Na última semana, escreveu sobre o jubileu de diamante da rainha Elizabeth, não deixando, como de costume, de inserir menções ao Brasil. A coluna final, que foi publicada na sexta-feira no site da BBC, continha 25 frases alusivas à morte e referência ao “mestre Millôr Fernandes”, morto em março passado.
A mulher de Ivan, Elizabeth, com quem ele viveu por 39 anos, informou que o encontrou morto em casa na noite de sexta-feira, em Londres. O escritor sofria de enfisema pulmonar e já não ia mais à BBC, escrevendo de casa. Tinha 77 anos. Seu corpo será cremado na capital inglesa. Ele deixa uma filha, Juliana.

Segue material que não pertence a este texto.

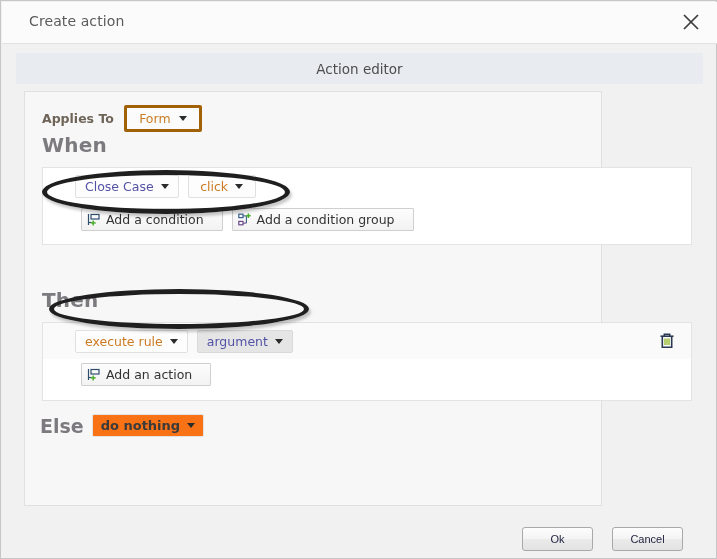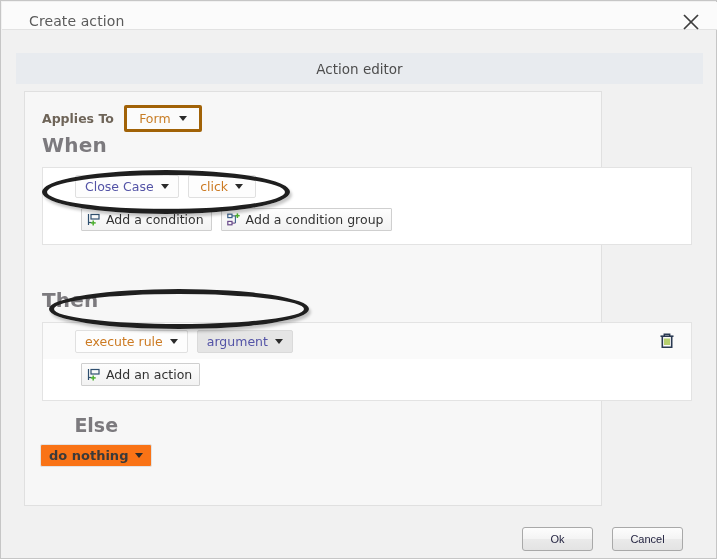--- a/index.html
+++ b/index.html
@@ -22,21 +22,21 @@
     height: 559px;
     box-sizing: border-box;
     background: #f1f1f1;
     border: 1px solid #c6c6c6;
   }
 
   .titlebar {
     position: absolute;
     left: 1px; top: 1px;
     width: 715px;
-    height: 28px;
+    height: 42px;
     background: #fbfbfb;
     border-bottom: 1px solid #e2e2e2;
     box-sizing: border-box;
     text-align: center;
   }
   .title-text {
     position: absolute;
     left: 27px; top: 11px;
     font-size: 14px;
     color: #5b5b5b;
@@ -204,38 +204,37 @@
   #when-add-row { top: 40px; }
   #then-add-row { top: 40px; }
 
   .add-btn {
     display: inline-flex;
     align-items: center;
     gap: 5px;
     box-sizing: border-box;
     border: 1px solid #cfcfcf;
     background: linear-gradient(to bottom, #fdfdfd 0%, #f2f2f2 100%);
-    padding: 3px 7px 3px 5px;
+    padding: 3px 18px 3px 5px;
     font-size: 12.5px;
     color: #333333;
     cursor: pointer;
     white-space: nowrap;
     border-radius: 1px;
   }
   .add-btn + .add-btn { margin-left: 9px; }
   .add-btn svg { display: block; }
 
   
   .else-row {
     position: absolute;
     left: 15px; top: 322px;
     display: flex;
     align-items: center;
     gap: 8px;
-    flex-direction: column;
   }
   .else-label {
     font-size: 19px;
     font-weight: bold;
     color: #7c7a7e;
   }
   .chip-do-nothing {
     color: #3a3a3a;
     font-weight: bold;
     font-size: 13px;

A presidente Dilma Rousseff lamentou a morte do escritor. Em nota, disse que o Brasil perdeu “um de seus cronistas mais talentosos”: “Ivan Lessa foi um escritor indomável. Foi irônico, mordaz, provocador, iconoclasta e surpreendentemente lírico”. Ziraldo também lamentou:
— Millôr, Chico (Anysio, morto também em março), agora Ivan... Estou me sentindo ameaçado. A minha turma está se despedindo.
“O Brasil deu um novo passo em direção à mediocrização ampla, geral e irrestrita: o coração de Ivan Lessa parou de bater, em Londres”, escreveu o jornalista Geneton Moraes Neto em seu blog, no G1.